Each line below needs to be returned exactly. Skip any picture.

- User interface change data
——

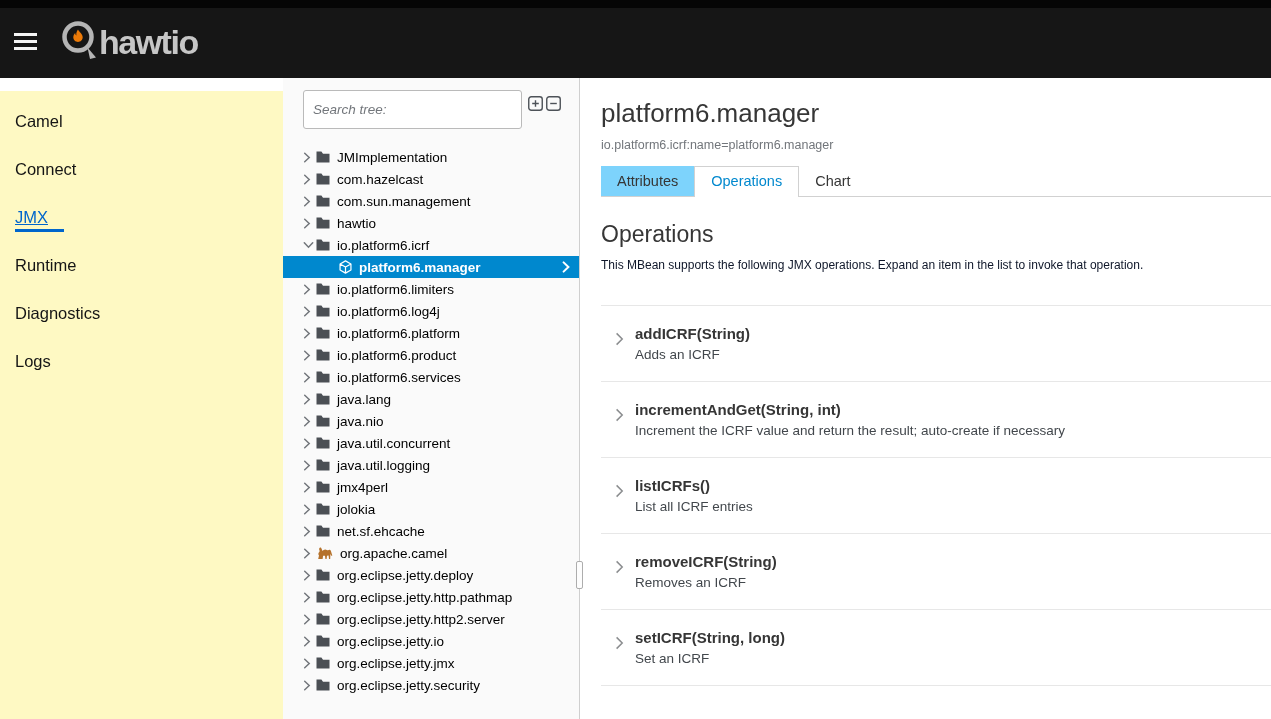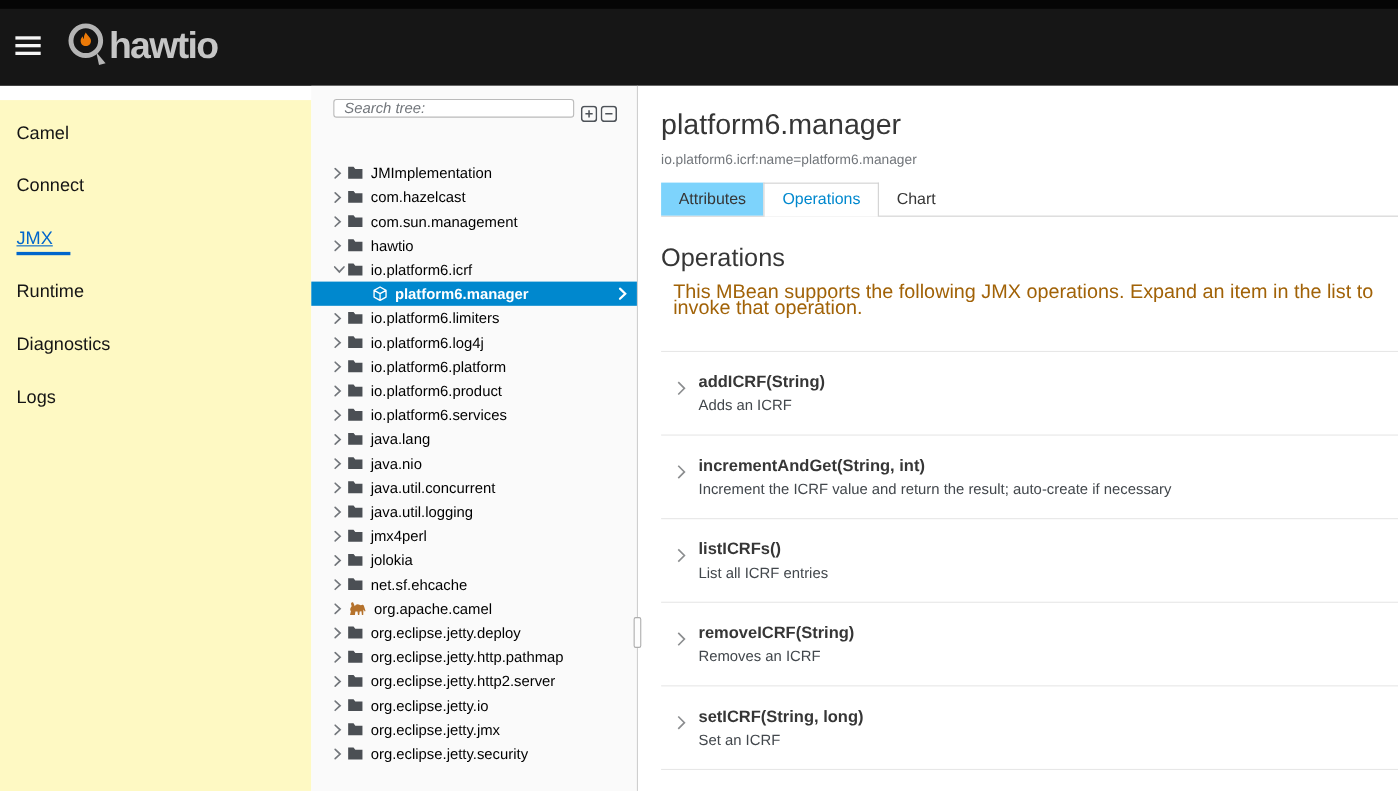--- a/index.html
+++ b/index.html
@@ -18,21 +18,21 @@
   .leftnav { position:absolute; top:78px; left:0; width:283px; bottom:0; background:#fef9c3; padding-top:6px;margin-top:13px; }
   .nav-item { position:relative; height:48px; display:flex; align-items:center; padding-left:15px;
     font-size:16.5px; color:#151515; cursor:pointer; }
   .nav-item.active { color:var(--nav-blue,#0066cc);text-decoration:underline; }
   .nav-item.active::after { content:""; position:absolute; left:15px; top:36px; width:49px; height:3px;
     background:var(--nav-blue,#0066cc); }
 
   
   .tree-panel { position:absolute; top:78px; left:283px; width:297px; bottom:0; background:#fafafa;
     border-right:1px solid #cfcfcf; }
-  .tree-search { position:absolute; left:20px; top:12px; width:219px; height:17px; border:1px solid #bababa;
+  .tree-search { position:absolute; left:20px; top:12px; width:219px; height:39px; border:1px solid #bababa;
     border-radius:3px; background:#fff; padding:0 9px; font-size:13.5px; color:#363636;
     font-family:"Liberation Sans", sans-serif; outline:none; }
   .tree-search::placeholder { font-style:italic; color:#72767b; }
   .tree-toolbar-icons { position:absolute; right:18px; top:18px; display:flex; gap:3px; }
   .tree-toolbar-icons span { cursor:pointer; line-height:0; }
   .tree-list { position:absolute; top:68px; left:0; right:0; }
   .tree-row { position:relative; height:22px; display:flex; align-items:center; padding-left:20px;
     font-size:13.5px; color:#000000; cursor:pointer; white-space:nowrap; }
   .tree-row .twisty { width:11px; display:inline-flex; justify-content:flex-start; color:#72767b; line-height:0; }
   .tree-row .node-icon { margin:0 7px 0 2px; line-height:0; display:inline-flex; }
@@ -45,21 +45,21 @@
   
   .main { position:absolute; top:78px; left:580px; right:0; bottom:0; background:#fff; }
   .page-title { margin:20px 0 0 21px; font-size:26px; line-height:30px; font-weight:400; color:#363636; }
   .page-subtitle { margin:10px 0 0 21px; font-size:12.5px; line-height:14px; color:#72767b; }
   .tabs { margin:15px 0 0 21px; height:30px; display:flex; align-items:flex-end; border-bottom:1px solid #d1d1d1; }
   .tab { height:30px; line-height:30px; padding:0 16px; font-size:14.5px; color:#363636; cursor:pointer; }
   .tab.first { background:#7dd3fc; }
   .tab.active { background:#fff; color:var(--accent-blue,#0088ce); border:1px solid #d1d1d1; border-bottom:none;
     height:31px; margin-bottom:-1px; line-height:29px; }
   .section-heading { margin:24px 0 0 21px; font-size:23px; line-height:26px; font-weight:400; color:#363636; }
-  .section-desc { margin:11px 0 0 32px; font-size:18px; line-height:14px; color:#a16207; }
+  .section-desc { margin:11px 0 0 21px; font-size:12px; line-height:14px; color:#0f172a; }
   .ops-list { margin:33px 0 0 21px; border-top:1px solid #e7e7e7; }
   .op-item { position:relative; height:76px; border-bottom:1px solid #e7e7e7; padding:20px 0 12px 34px; cursor:pointer; }
   .op-item .op-caret { position:absolute; left:14px; top:26px; line-height:0; }
   .op-name { font-size:15px; line-height:15px; font-weight:700; color:#363636; }
   .op-desc { margin-top:7px; font-size:13.5px; line-height:14px; color:#42474c; }
 </style>
 </head>
 <body>
 
 <div class="header">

——

- The completed task
--- a/index.html
+++ b/index.html
@@ -18,21 +18,21 @@
   .leftnav { position:absolute; top:78px; left:0; width:283px; bottom:0; background:#fef9c3; padding-top:6px;margin-top:13px; }
   .nav-item { position:relative; height:48px; display:flex; align-items:center; padding-left:15px;
     font-size:16.5px; color:#151515; cursor:pointer; }
   .nav-item.active { color:var(--nav-blue,#0066cc);text-decoration:underline; }
   .nav-item.active::after { content:""; position:absolute; left:15px; top:36px; width:49px; height:3px;
     background:var(--nav-blue,#0066cc); }
 
   
   .tree-panel { position:absolute; top:78px; left:283px; width:297px; bottom:0; background:#fafafa;
     border-right:1px solid #cfcfcf; }
-  .tree-search { position:absolute; left:20px; top:12px; width:219px; height:17px; border:1px solid #bababa;
+  .tree-search { position:absolute; left:20px; top:12px; width:219px; height:39px; border:1px solid #bababa;
     border-radius:3px; background:#fff; padding:0 9px; font-size:13.5px; color:#363636;
     font-family:"Liberation Sans", sans-serif; outline:none; }
   .tree-search::placeholder { font-style:italic; color:#72767b; }
   .tree-toolbar-icons { position:absolute; right:18px; top:18px; display:flex; gap:3px; }
   .tree-toolbar-icons span { cursor:pointer; line-height:0; }
   .tree-list { position:absolute; top:68px; left:0; right:0; }
   .tree-row { position:relative; height:22px; display:flex; align-items:center; padding-left:20px;
     font-size:13.5px; color:#000000; cursor:pointer; white-space:nowrap; }
   .tree-row .twisty { width:11px; display:inline-flex; justify-content:flex-start; color:#72767b; line-height:0; }
   .tree-row .node-icon { margin:0 7px 0 2px; line-height:0; display:inline-flex; }
@@ -45,21 +45,21 @@
   
   .main { position:absolute; top:78px; left:580px; right:0; bottom:0; background:#fff; }
   .page-title { margin:20px 0 0 21px; font-size:26px; line-height:30px; font-weight:400; color:#363636; }
   .page-subtitle { margin:10px 0 0 21px; font-size:12.5px; line-height:14px; color:#72767b; }
   .tabs { margin:15px 0 0 21px; height:30px; display:flex; align-items:flex-end; border-bottom:1px solid #d1d1d1; }
   .tab { height:30px; line-height:30px; padding:0 16px; font-size:14.5px; color:#363636; cursor:pointer; }
   .tab.first { background:#7dd3fc; }
   .tab.active { background:#fff; color:var(--accent-blue,#0088ce); border:1px solid #d1d1d1; border-bottom:none;
     height:31px; margin-bottom:-1px; line-height:29px; }
   .section-heading { margin:24px 0 0 21px; font-size:23px; line-height:26px; font-weight:400; color:#363636; }
-  .section-desc { margin:11px 0 0 32px; font-size:18px; line-height:14px; color:#a16207; }
+  .section-desc { margin:11px 0 0 21px; font-size:12px; line-height:14px; color:#0f172a; }
   .ops-list { margin:33px 0 0 21px; border-top:1px solid #e7e7e7; }
   .op-item { position:relative; height:76px; border-bottom:1px solid #e7e7e7; padding:20px 0 12px 34px; cursor:pointer; }
   .op-item .op-caret { position:absolute; left:14px; top:26px; line-height:0; }
   .op-name { font-size:15px; line-height:15px; font-weight:700; color:#363636; }
   .op-desc { margin-top:7px; font-size:13.5px; line-height:14px; color:#42474c; }
 </style>
 </head>
 <body>
 
 <div class="header">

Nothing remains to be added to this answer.